Das Berufungsgericht bestätigte das Urteil des Erstgerichtes. Rechtlich vertrat es den Standpunkt, bei § 24 Abs. 3 GlücksspielG handle es sich um eine verwaltungsrechtliche Bestimmung, die dem einzelnen Spieler kein subjektives Recht gegen die Spielbank auf eine entsprechende Kontrolle gewähre, damit er vor übermäßigen Spielverlusten geschützt werde. Es könne demnach nicht wegen Verletzung eines subjektiven Rechtes ein Schadenersatzanspruch geltend gemacht werden. Die weitere Frage, ob diese Vorschrift eine Schutznorm im Sinne des § 1311 ABGB sei, könne dahingestellt bleiben, weil der Kläger selbst bewußt zu seinem Nachteil gehandelt habe, indem er sich immer wieder leichtsinnig verhalten hätte. Diesfalls entfalle eine Schadenersatzpflicht gegenüber einem fahrlässig Handelnden. Dazu komme, daß sich bereits aus dem Vorbringen des Klägers ergebe, daß er zum Teil unbefugt die Spielbank besucht habe und darauf ein erheblicher Teil seiner Verluste zurückzuführen sei. Der Zweck einer Schutznorm sei jedoch auf den Schutz solcher Personen beschränkt, die befugterweise in den Gefahrenbereich gelangen. Derartiges sei aber nicht der Fall, wenn ein Spieler durch Vorgabe eines falschen Namens den Zutritt zur Spielbank erschleiche. Aus diesem Gründe müsse auch nicht geprüft werden, inwieweit die Beklagte nach § 1315 ABGB für allfällige Unterlassungen ihrer Angestellten hafte. Der Oberste Gerichtshof gab der Revision des Klägers nicht Folge.
Rechtliche Beurteilung
Aus den Entscheidungsgründen:
Der Kläger leitet seinen Schadenersatzanspruch aus einer behaupteten Verletzung der Bestimmung des § 24 Abs. 3 Glücksspielgesetz, BGBl. 169/1962, durch die Beklagte ab. Er erblickt in dieser Bestimmung ein Schutzgesetz, dessen Verletzung den Verletzer schadenersatzpflichtig mache. Der Verstoß gegen ein Schutzgesetz verpflichtet jedoch nur insoweit zum Ersatz, als der Schaden aus der Verletzung eines Rechtsgutes entstanden ist, zu dessen Schutz die Schutznorm erlassen worden ist (ZVR 1974/35; ZVR 1972/190; EvBl. 1968/258 u. a.). Auf Grund eines rechtswidrigen Verhaltens ist sohin nur für jene verursachten Schäden zu haften, die die übertretene Verhaltensnorm nach ihrem Schutzzweck gerade verhindern sollte (Koziol - Welser, Grundriß I[3], 296). Hieraus ergibt sich, daß die vom Kläger behauptete Verletzung des § 24 Abs. 3 Glücksspielgesetz seinen Schadenersatzanspruch nur dann begrunden könnte, wenn sie den Zweck hätte, konkrete Einzelpersonen vor Spielverlusten zu schützen, diese Einzelpersonen sohin einen individuellen Anspruch gegenüber dem Spielbankunternehmen auf Ausschluß vom Spielbetrieb haben. Dies hat das Berufungsgericht mit Recht verneint.

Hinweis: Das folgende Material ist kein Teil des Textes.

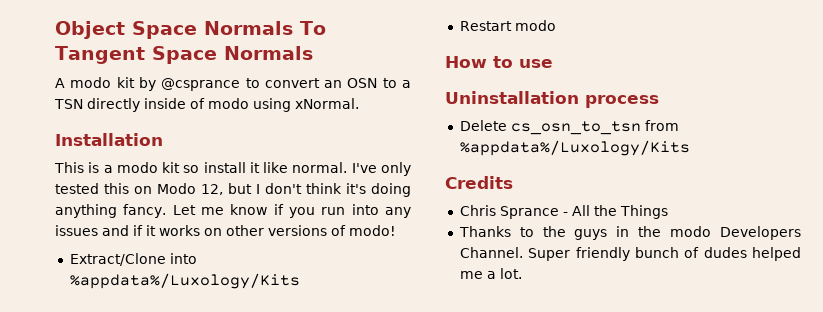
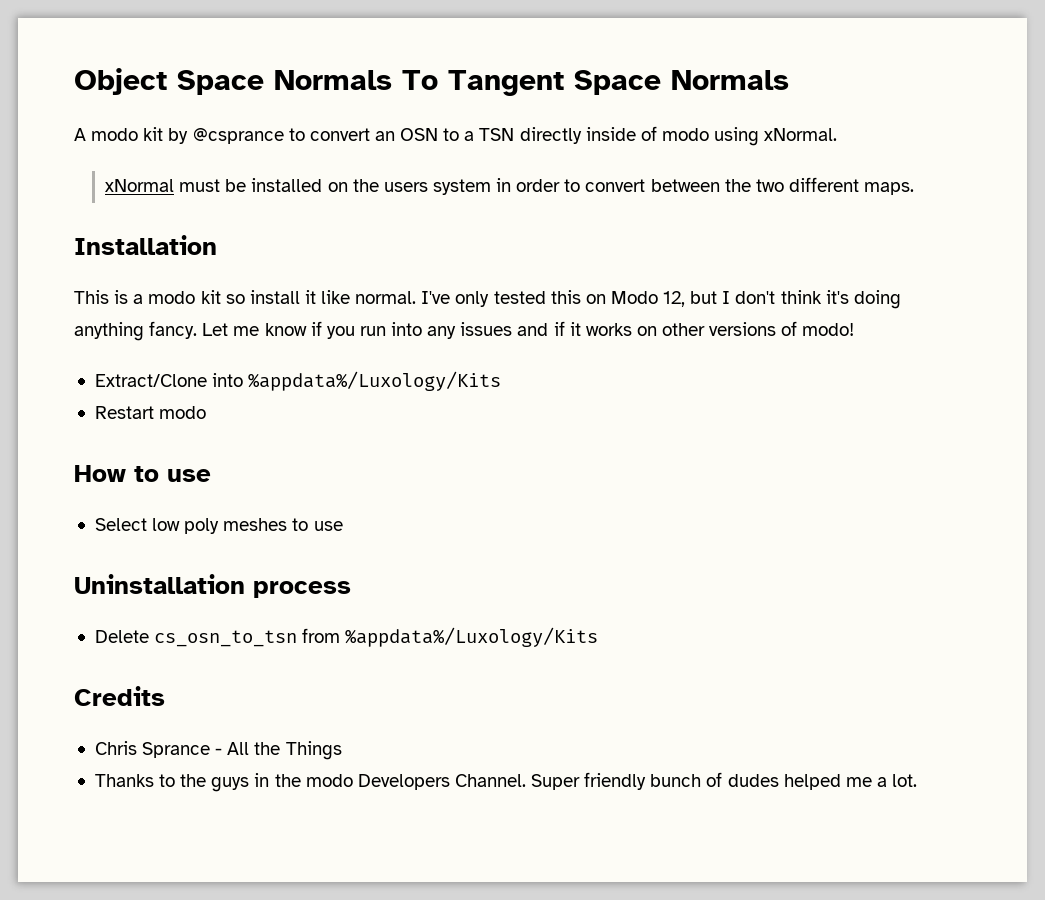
(359, 103) none -> [105,177,915,195] // xNormal must be installed on the users system in order to convert between the two different maps.
(553, 63) none -> [94,518,343,534] // Select low poly meshes to use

Der Schutzzweck einer Norm ergibt sich aus ihrem Inhalt. Das Gericht hat das anzuwendende Schutzgesetz teleologisch zu interpretieren, um herauszufinden, ob die jeweilige Vorschrift, die übertreten wurde, den in einem konkreten Fall eingetretenen Schaden verhüten wollte (ZVR 1974/265 u. a.). Hiebei ist der Zweck der Schutznorm auf den Schutz solcher Personen beschränkt, die befugterweise in den Gefahrenbereich gelangen (SZ 43/132). Aus diesem Gründe scheidet eine Haftung der Beklagten jedenfalls für jene Verluste des Klägers aus, die er anläßlich von Besuchen erlitten hat die von ihm unter Vorspiegelung einer falschen Identität ermöglicht wurden. Nach § 24 Abs. 1 Glücksspielgesetz ist nämlich der Besuch der Spielbank nur Personen gestattet, die sich mit einem Personalausweis mit Lichtbild ausweisen. Wer demnach den Zutritt in eine Spielbank erschleicht, ohne seine richtige Identität nachzuweisen, gelangt unbefugterweise in den allenfalls von diesem Gesetz umschriebenen Gefahrenbereich, weshalb er eine Schutznorm zur Abwehr dieser Gefahr nicht für sich in Anspruch nehmen kann. Daß Personen, die den Ausschluß des Klägers verfügen hätten können, an seinem Zutritt unter Vorspiegelung einer falschen Identität mitgewirkt hätten, hat der Kläger im Verfahren erster Instanz gar nicht behauptet. Im übrigen steht eine Überprüfung und Verfügung nach § 24 Glücksspielgesetz nur dem Leiter der Spielbank und nicht irgend einem Angestellten zu.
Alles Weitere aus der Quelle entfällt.